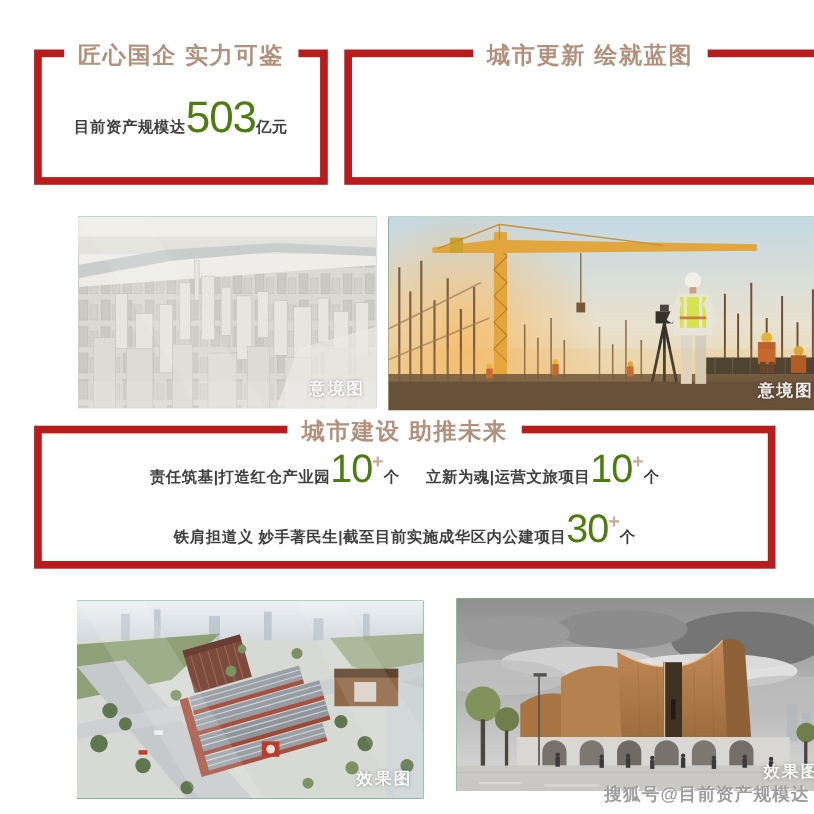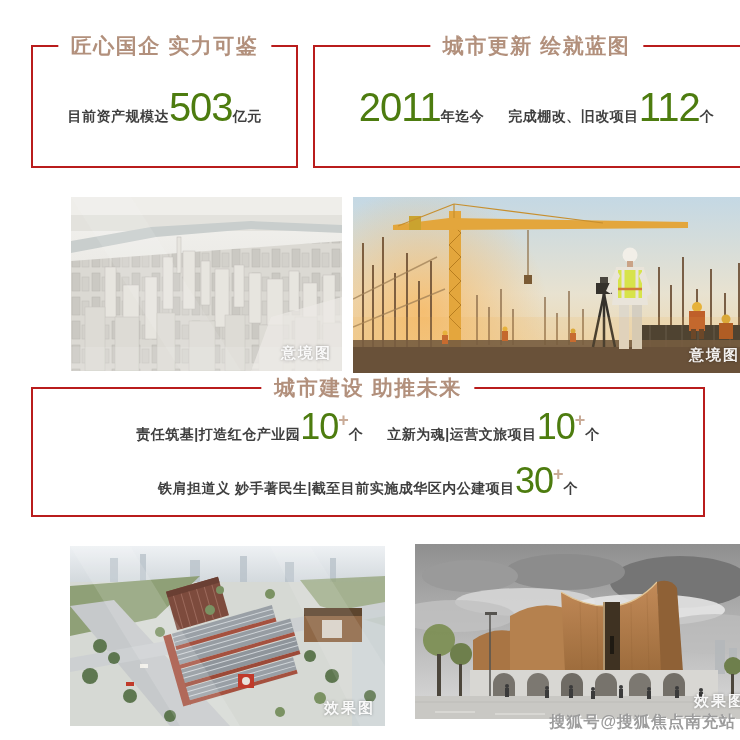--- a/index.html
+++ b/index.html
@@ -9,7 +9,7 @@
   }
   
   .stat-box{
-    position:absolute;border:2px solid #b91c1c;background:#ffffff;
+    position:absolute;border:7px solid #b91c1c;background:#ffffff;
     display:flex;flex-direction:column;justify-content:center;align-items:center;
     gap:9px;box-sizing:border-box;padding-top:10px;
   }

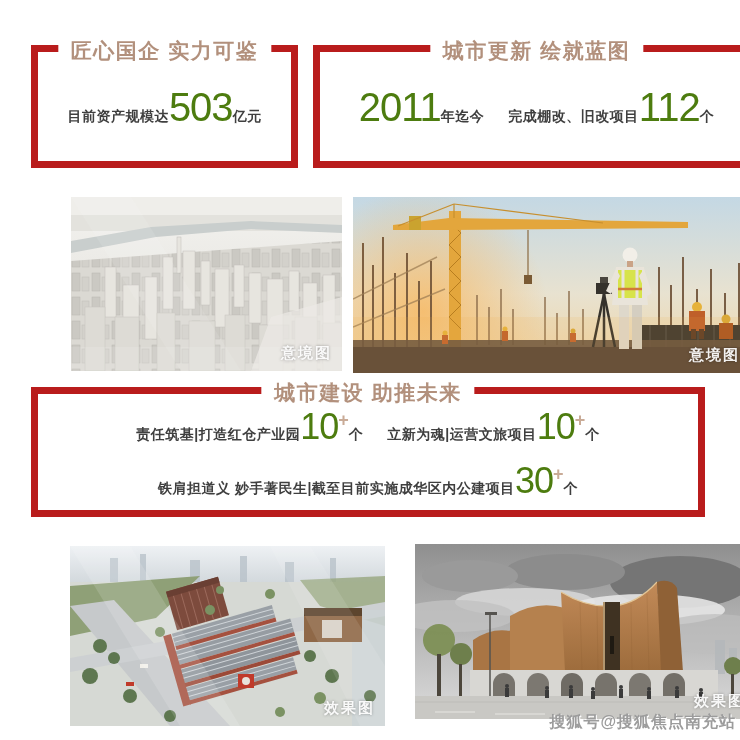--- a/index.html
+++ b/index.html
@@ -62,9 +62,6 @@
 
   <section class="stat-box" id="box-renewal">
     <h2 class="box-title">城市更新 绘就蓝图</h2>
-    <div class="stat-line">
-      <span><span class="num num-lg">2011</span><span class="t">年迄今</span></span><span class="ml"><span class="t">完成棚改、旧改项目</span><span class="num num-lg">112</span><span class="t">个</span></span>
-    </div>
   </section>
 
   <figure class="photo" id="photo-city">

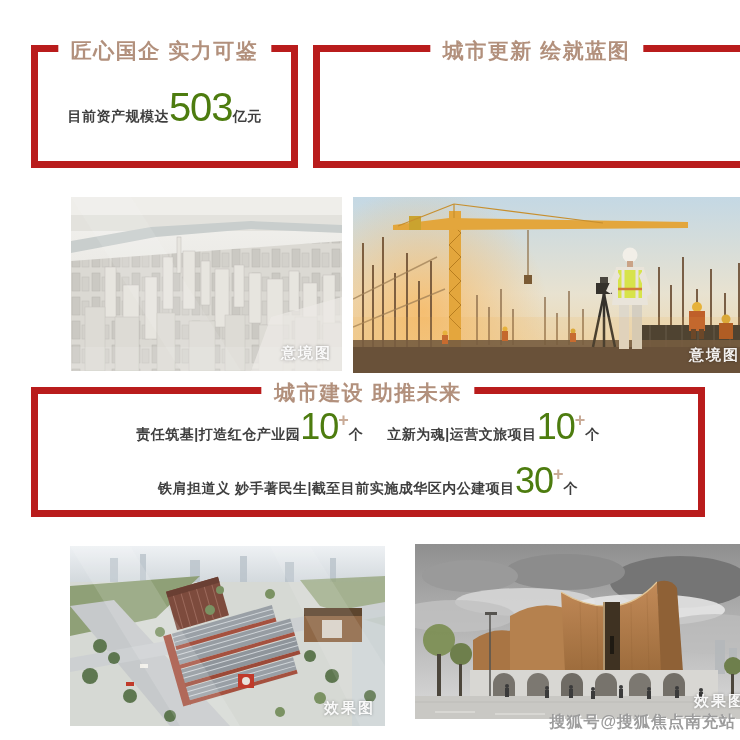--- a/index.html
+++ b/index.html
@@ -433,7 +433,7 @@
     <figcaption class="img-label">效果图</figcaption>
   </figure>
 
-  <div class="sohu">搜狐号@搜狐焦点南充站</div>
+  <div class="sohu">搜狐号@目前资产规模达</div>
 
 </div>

* [Activity]: Filter the listing above, keeping only the lines with "background".

* [The completed task]:
-    position:absolute;border:2px solid #b91c1c;background:#ffffff;
+    position:absolute;border:7px solid #b91c1c;background:#ffffff;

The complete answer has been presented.